15 My frame was not hidden from You, when I was made in secret, and skillfully wrought in the lowest parts of the earth.
16 Your eyes saw my substance, being yet unformed. And in Your book they all were written, the days fashioned for me, when as yet there were none of them.
Dear Paul,
I fell apart a little bit tonight. Everything has been so confusing since you left on Friday. Though you’re physically back to staying here again, it very much feels like you’re not living here at all. It seems each day is a battle for you to decide whether or not to continue your life’s journey with me. What’s been the most difficult for me has been that suddenly, you seem to have no interest in anything about me. When I talk about my hopes and dreams and aspirations for our marriage… when I all but beg for any kind of affection… I feel like I’m met with a cold shoulder.
I’ve put you and our marriage in the hands of God and given Him full reign over my life… but that doesn’t keep me from missing my husband. Whether the times were bad, or in your words, a living hell, you’re still the one I have loved for over two and a half years. No matter how much you or I have changed… the love for you has only grown.

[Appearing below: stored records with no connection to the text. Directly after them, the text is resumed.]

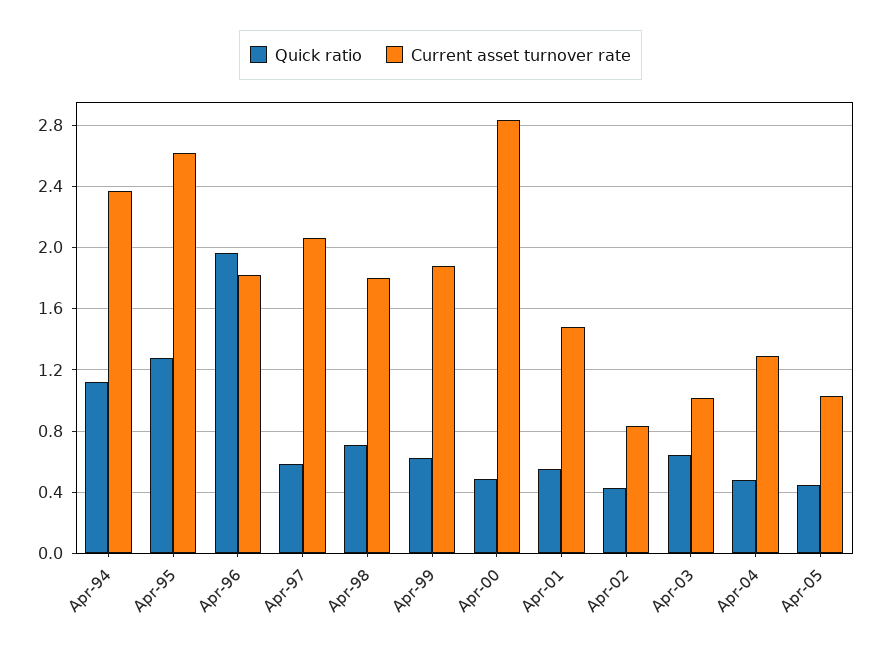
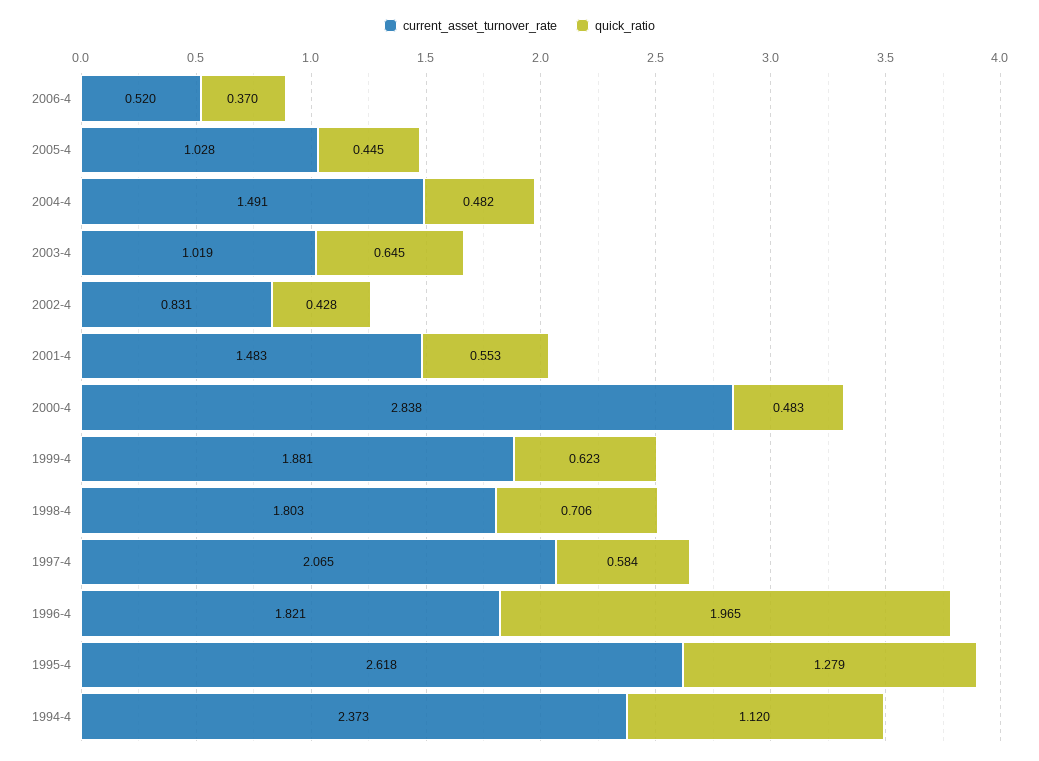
Current asset turnover rate, Apr-04: 1.3 -> 1.491
Current asset turnover rate, 2006-4: none -> 0.52
Quick ratio, 2006-4: none -> 0.37

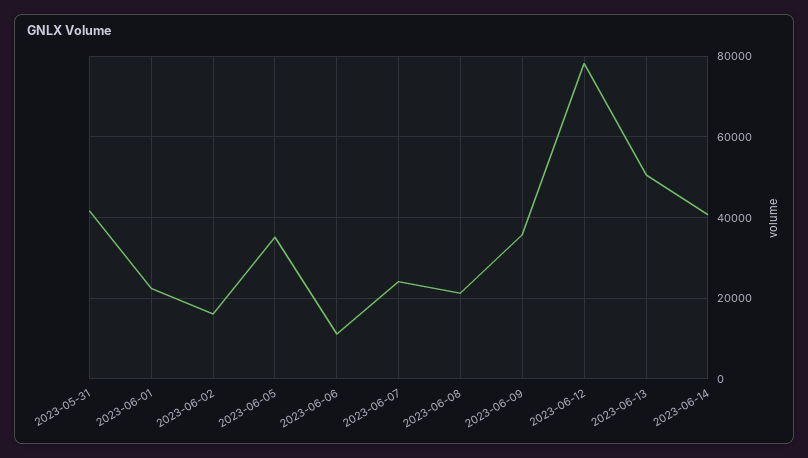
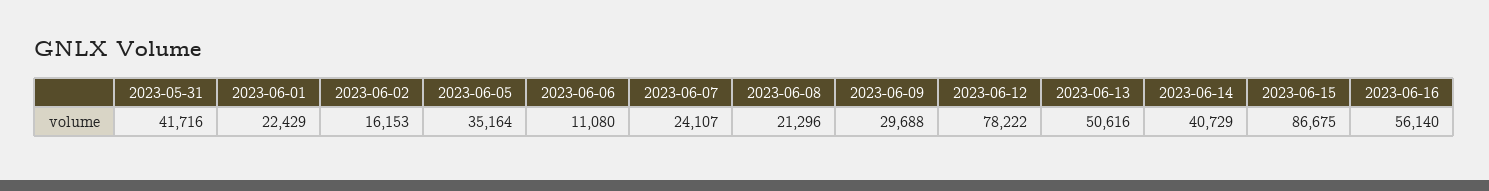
2023-06-09: 36000 -> 29688
2023-06-15: none -> 86675
2023-06-16: none -> 56140

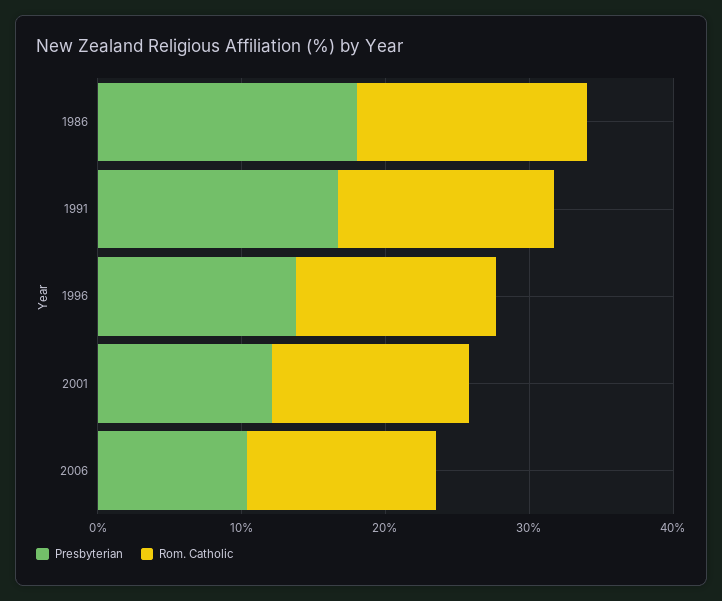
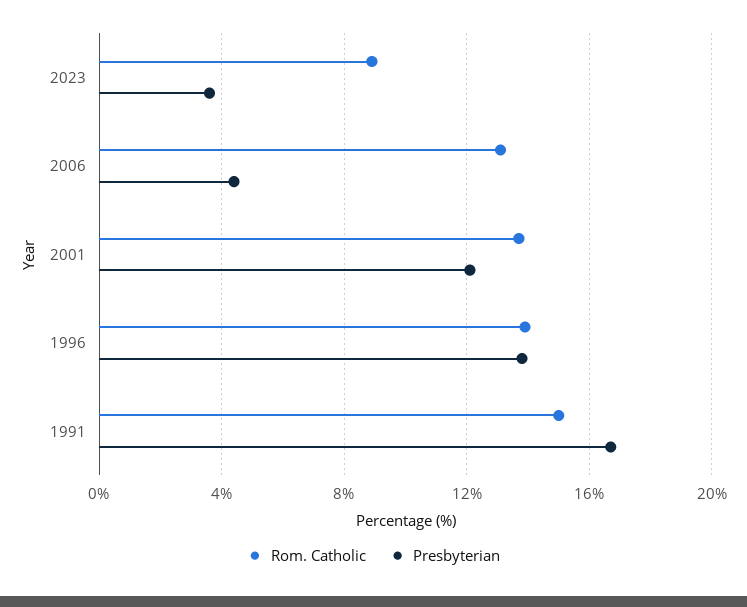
Presbyterian, 1986: 18 -> none
Rom. Catholic, 1986: 16 -> none
Presbyterian, 2006: 10 -> 4.5
Rom. Catholic, 2023: none -> 9
Presbyterian, 2023: none -> 3.5

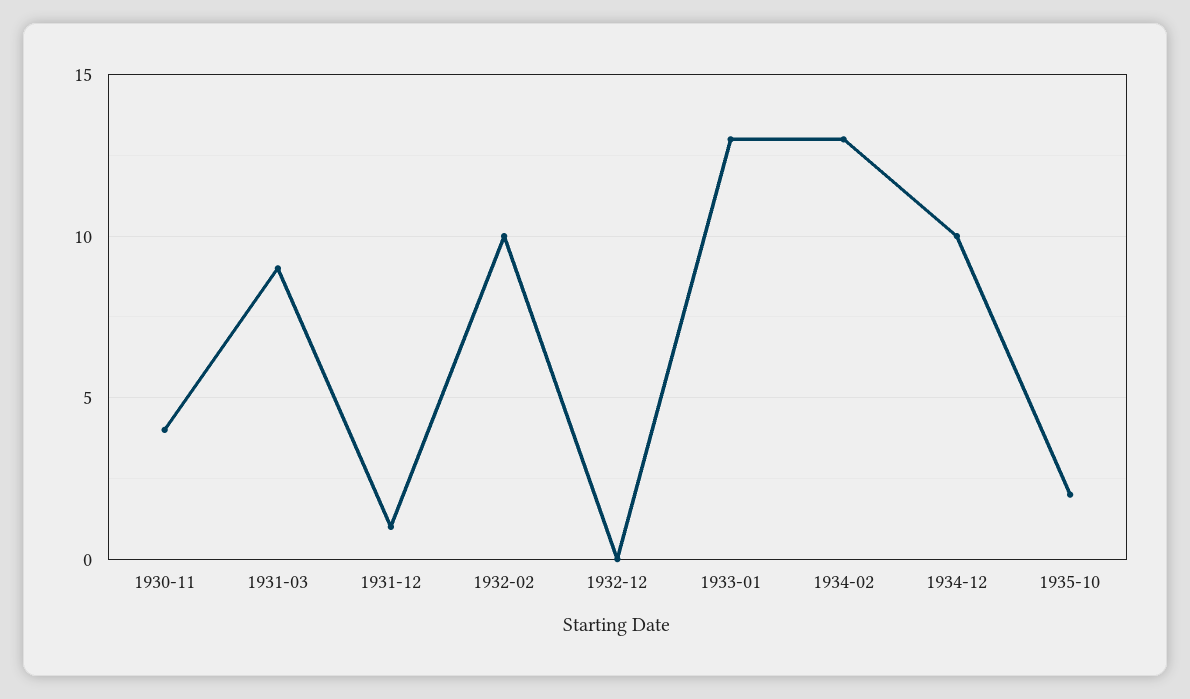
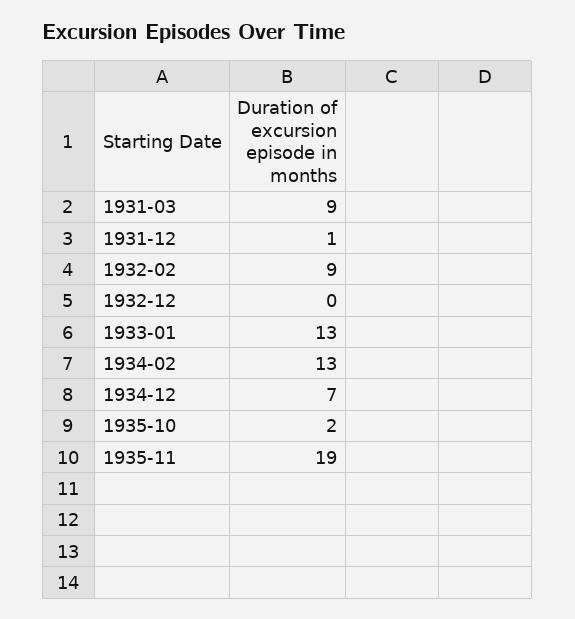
1930-11: 4 -> none
1932-02: 10 -> 9
1934-12: 10 -> 7
1935-11: none -> 19

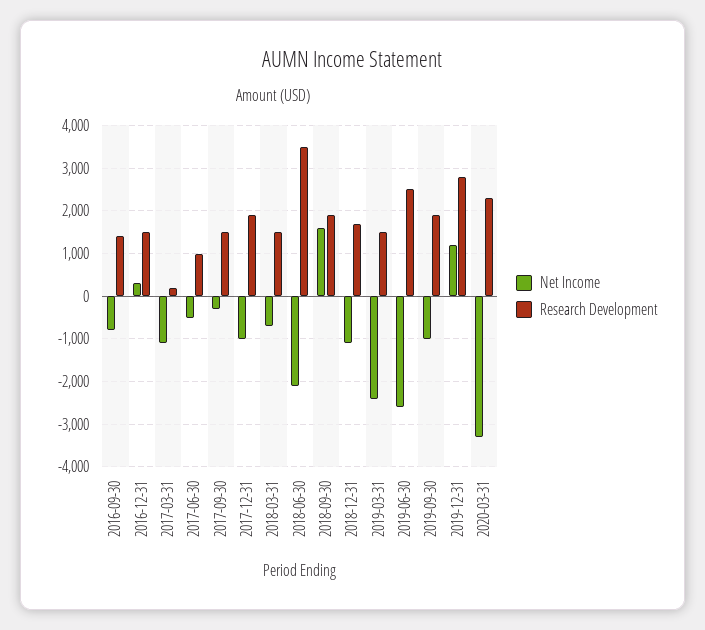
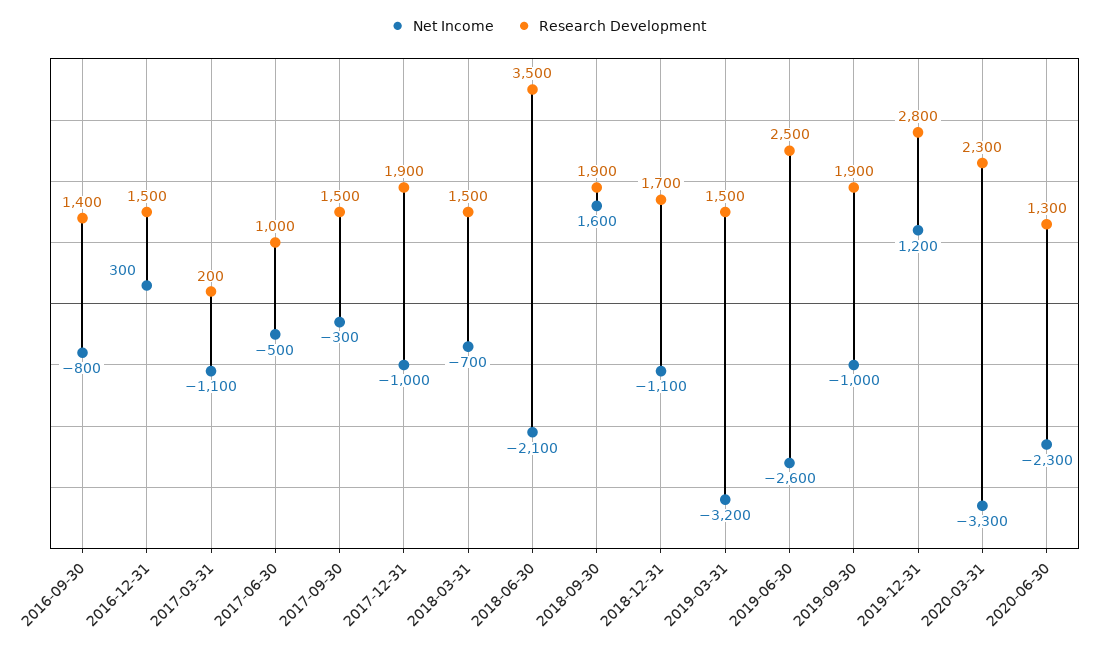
Net Income, 2019-03-31: -2400 -> -3200
Net Income, 2020-06-30: none -> -2300
Research Development, 2020-06-30: none -> 1300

Maybe this was the kick in the head I needed… to remember who truly is in control of tomorrow. The tears, the pain, the despair… will all be used for good. I wish I could predict what will happen with us… but I know that no matter what happens, I thank God for having put you in my life and in spite of everything we’ve been through, You HAVE been a blessing to my life. I love you for always.
Your wife,
Shannon
“…Have what you want, but want what you have and don’t spend your life looking back. Turn up the music, turn it up loud. Take a few chances and let it all out. ‘Cause you won’t regret it looking back from where you have been. ‘Cause it’s not who you knew and it’s not what you did… it’s how you live… Oh, wherever …you are and wherever you’ve been, NOW is the time to begin…”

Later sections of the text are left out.